Characters are often shown on the move; in cars or on trains. The time flux is graphically made present through the road (as in a road movie) ‘I was thirty. Before me stretched the portentous, menacing road of a new decade.'(142) or by the current, through the sea image: ‘So we beat on, boats against the current, borne back ceaselessly into the past.'(189)
It is invariably this tension between moving on, progressing and regressing, being propelled into the future, and being thrown back into the past which informs the narrative. At the very moment when the long-awaited dream seems about to be attained (chapter V), everything topples and collapses.
Hence all those allusions to wrecked cars, wrecked lives, and broken noses that ironically comment on the broken central dream. Everything in the novel is punned upon, jokingly counterpointed, burlesque, or jazzed up.

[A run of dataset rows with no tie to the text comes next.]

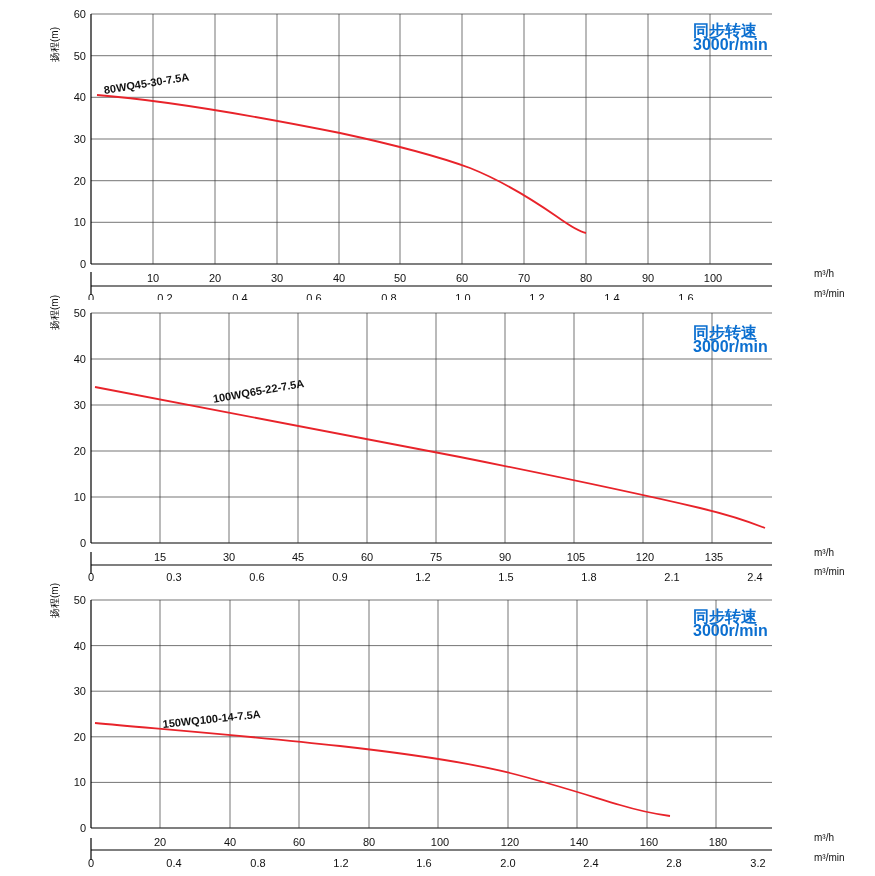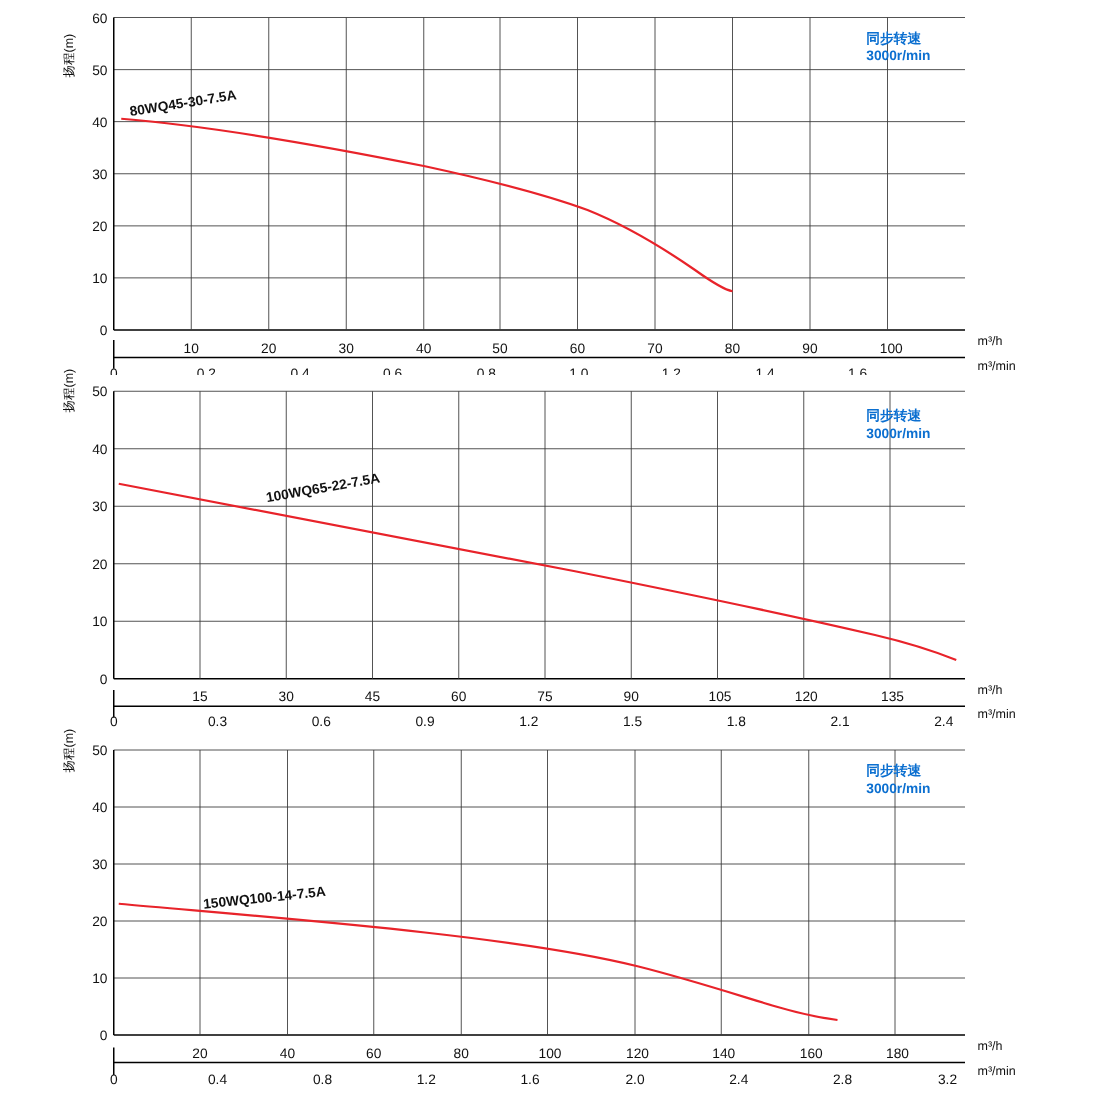--- a/index.html
+++ b/index.html
@@ -11,37 +11,38 @@
     font-size:10px;
     color:#111;
     transform:rotate(-90deg);
     transform-origin:left top;
     white-space:nowrap;
     letter-spacing:0px;
   }
   .note{
     position:absolute;
     color:#0b6fd0;
-    font-size:11px;
+    font-size:16px;
     font-weight:bold;
     line-height:14px;
     text-align:left;
   }
   .curve-label{
     position:absolute;
     font-size:11px;
     color:#111;
     white-space:nowrap;
     font-weight:bold;
   }
   .axis-unit{
     position:absolute;
     font-size:10px;
     color:#111;
     white-space:nowrap;
+    margin-left:32px;
   }
   svg{display:block;}
   .tick-text{font-family:"Liberation Sans",sans-serif;font-size:11px;fill:#111;}
   .gridline{stroke:#3a3a3a;stroke-width:0.7;}
   .axisline{stroke:#000;stroke-width:1.2;}
   .curve{fill:none;stroke:#e8232a;stroke-width:1.8;}
 </style>
 </head>
 <body>
 

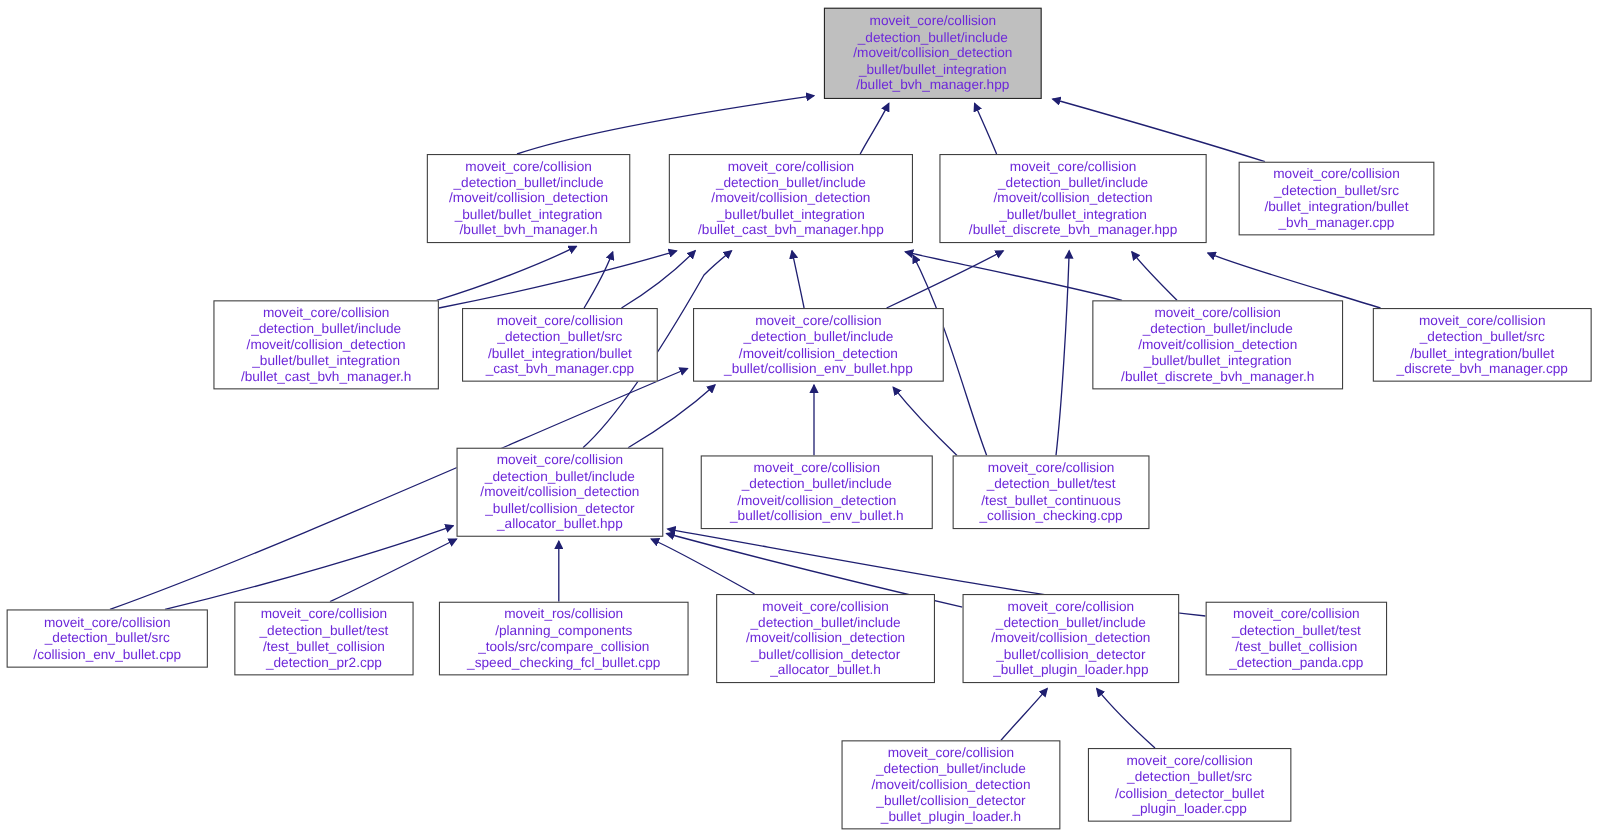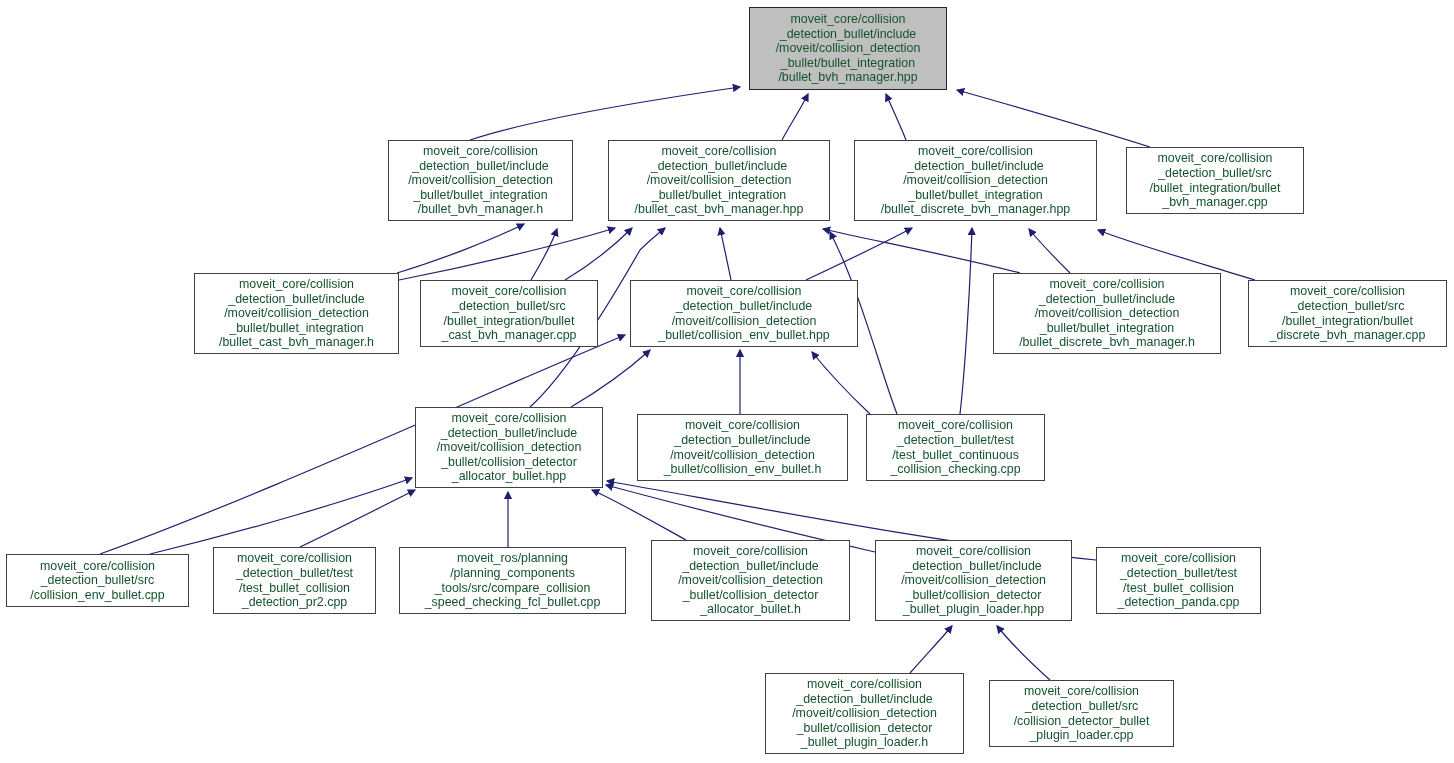--- a/index.html
+++ b/index.html
@@ -21,21 +21,21 @@
     top: 0;
     width: 1454px;
     height: 763px;
     pointer-events: none;
   }
   .graph-node {
     position: absolute;
     box-sizing: border-box;
     border: 1px solid #404040;
     background: #ffffff;
-    color: #14532d;
+    color: #6d28d9;
     display: flex;
     align-items: center;
     justify-content: center;
     text-align: center;
     font-size: 12.4px;
     line-height: 14.6px;
     white-space: pre;
     overflow: hidden;
     z-index: 2;
   }
@@ -142,21 +142,21 @@
 _detection_bullet/test
 /test_bullet_continuous
 _collision_checking.cpp</div>
     <div class="graph-node" style="left: 6px; top: 554px; width: 183px; height: 53px;">moveit_core/collision
 _detection_bullet/src
 /collision_env_bullet.cpp</div>
     <div class="graph-node" style="left: 213px; top: 547px; width: 163px; height: 67px;">moveit_core/collision
 _detection_bullet/test
 /test_bullet_collision
 _detection_pr2.cpp</div>
-    <div class="graph-node" style="left: 399px; top: 547px; width: 227px; height: 67px;">moveit_ros/planning
+    <div class="graph-node" style="left: 399px; top: 547px; width: 227px; height: 67px;">moveit_ros/collision
 /planning_components
 _tools/src/compare_collision
 _speed_checking_fcl_bullet.cpp</div>
     <div class="graph-node" style="left: 651px; top: 540px; width: 199px; height: 81px;">moveit_core/collision
 _detection_bullet/include
 /moveit/collision_detection
 _bullet/collision_detector
 _allocator_bullet.h</div>
     <div class="graph-node" style="left: 875px; top: 540px; width: 197px; height: 81px;">moveit_core/collision
 _detection_bullet/include

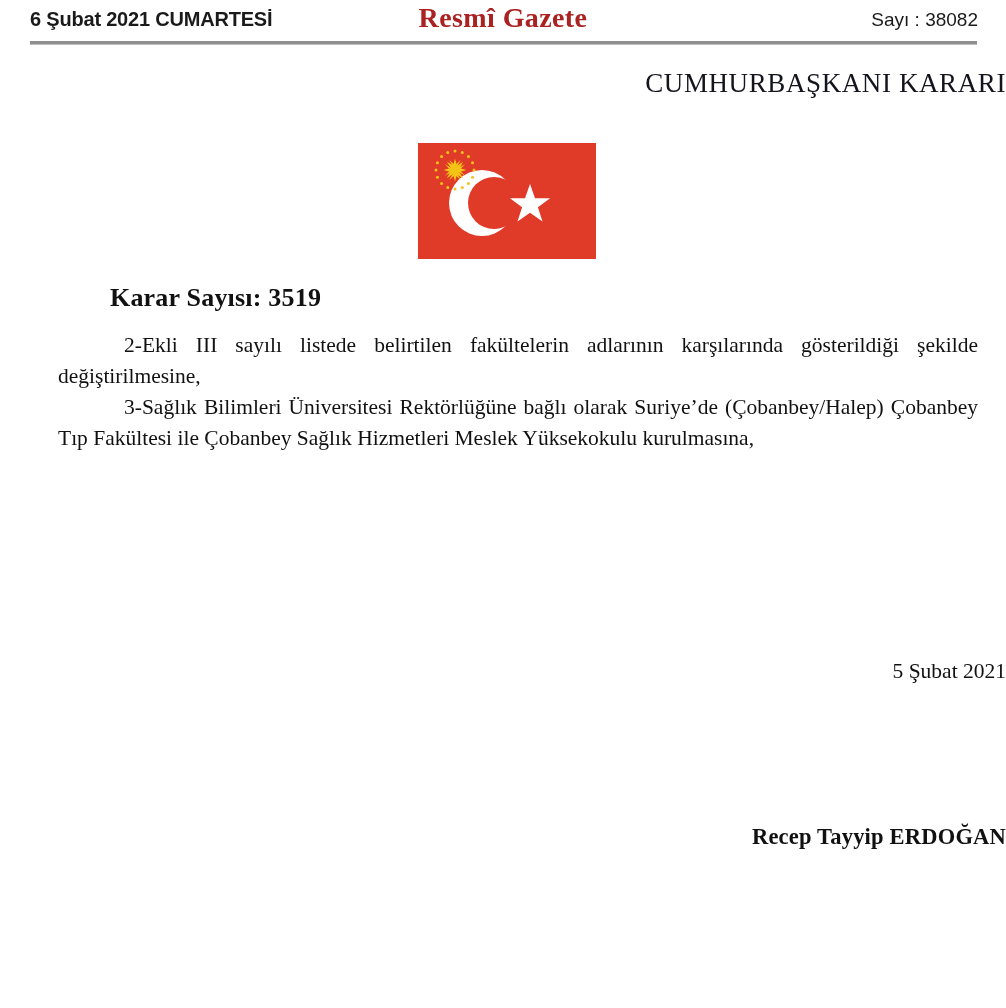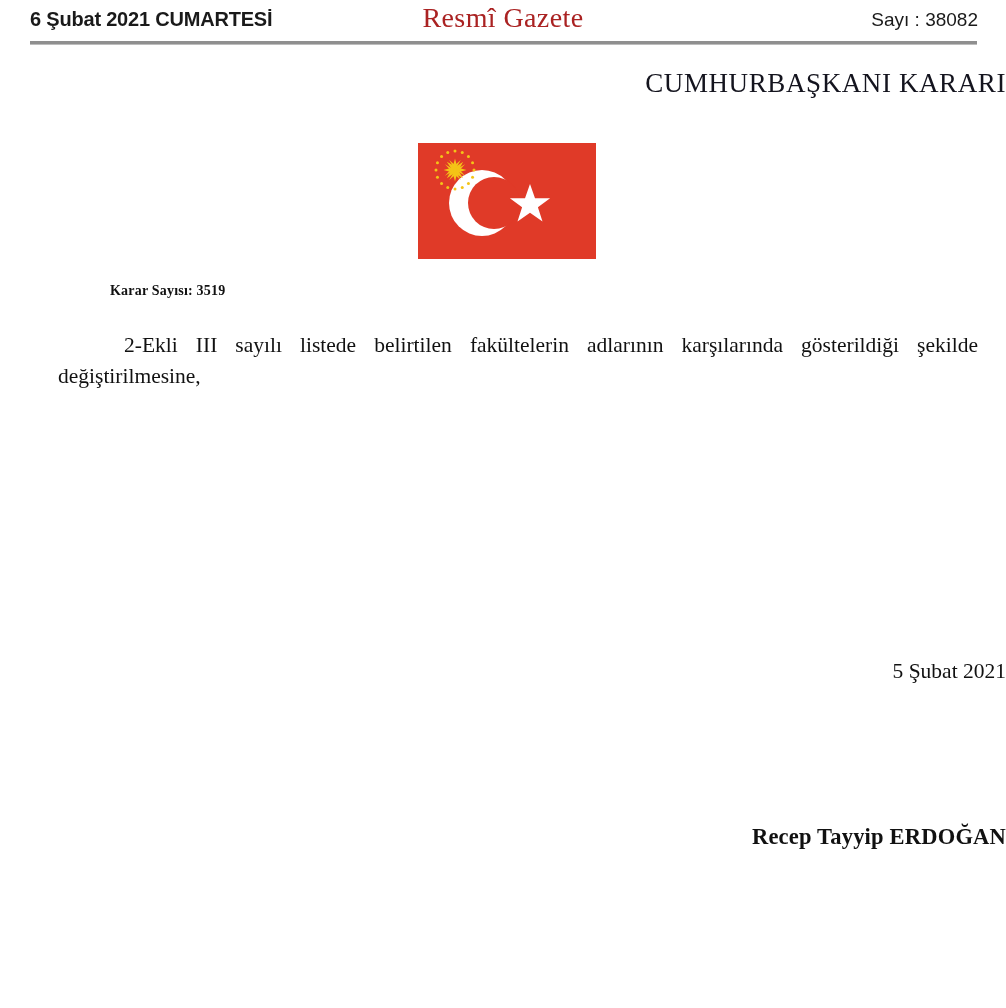--- a/index.html
+++ b/index.html
@@ -35,21 +35,21 @@
     white-space: nowrap;
     font-weight: bold;
   }
   .masthead-title {
     position: absolute;
     left: 0;
     right: 0;
     top: 2px;
     text-align: center;
     font-family: "Liberation Serif", "DejaVu Serif", serif;
-    font-weight: normal;
+    font-weight: bold;
     font-size: 28px;
     letter-spacing: 0.4px;
     color: #aa2222;
   }
   .masthead-number {
     position: absolute;
     right: 28px;
     top: 9px;
     font-family: "Liberation Sans", "DejaVu Sans", sans-serif;
     font-size: 19px;
@@ -88,21 +88,21 @@
     height: 116px;
   }
   .flag-svg { display: block; width: 178px; height: 116px; }
 
   
   .decision-no {
     position: absolute;
     left: 110px;
     top: 283px;
     font-weight: bold;
-    font-size: 14px;
+    font-size: 26px;
     letter-spacing: 0.2px;
   }
 
   .body-block {
     position: absolute;
     left: 58px;
     top: 330px;
     width: 920px;
     font-size: 21.5px;
     line-height: 31px;
@@ -210,19 +210,20 @@
         <circle cx="-7.27" cy="-17.55" r="1.5"></circle>
       </g>
     </g>
   </svg>
 </div>
 
 <div class="decision-no">Karar Sayısı: 3519</div>
 
 <div class="body-block">
   <p>2-Ekli III sayılı listede belirtilen fakültelerin adlarının karşılarında gösterildiği şekilde değiştirilmesine,</p>
+  <p>3-Sağlık Bilimleri Üniversitesi Rektörlüğüne bağlı olarak Suriye’de (Çobanbey/Halep) Çobanbey Tıp Fakültesi ile Çobanbey Sağlık Hizmetleri Meslek Yüksekokulu kurulmasına,</p>
 </div>
 
 <div class="sign-date">5 Şubat 2021</div>
 
 <div class="signature">
   <div class="signature-name">Recep Tayyip ERDOĞAN</div>
 </div>
 
 </body></html>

The novel reverberates the motif of dashed hopes and shattered ambitions through less serious anecdotes.
The paradox of The Great Gatsby is that it creates an apparent impression of chaos and disorder when, in fact, it is a tightly knit, carefully worked-out narrative.
Through his seemingly random construction, Fitzgerald captures the mood of confusion and a loss of values that is so typical of the Jazz Age. In many respects, it can be argued as a novel of the modern city and its erratic movements.
The Great Gatsby creates a sense of illusion out of the raw stuff of the materialistic world: costly cars, luxurious interior settings, and trendy garments. Yet magnificence and the fragility of magnificence are evoked almost in the same breath.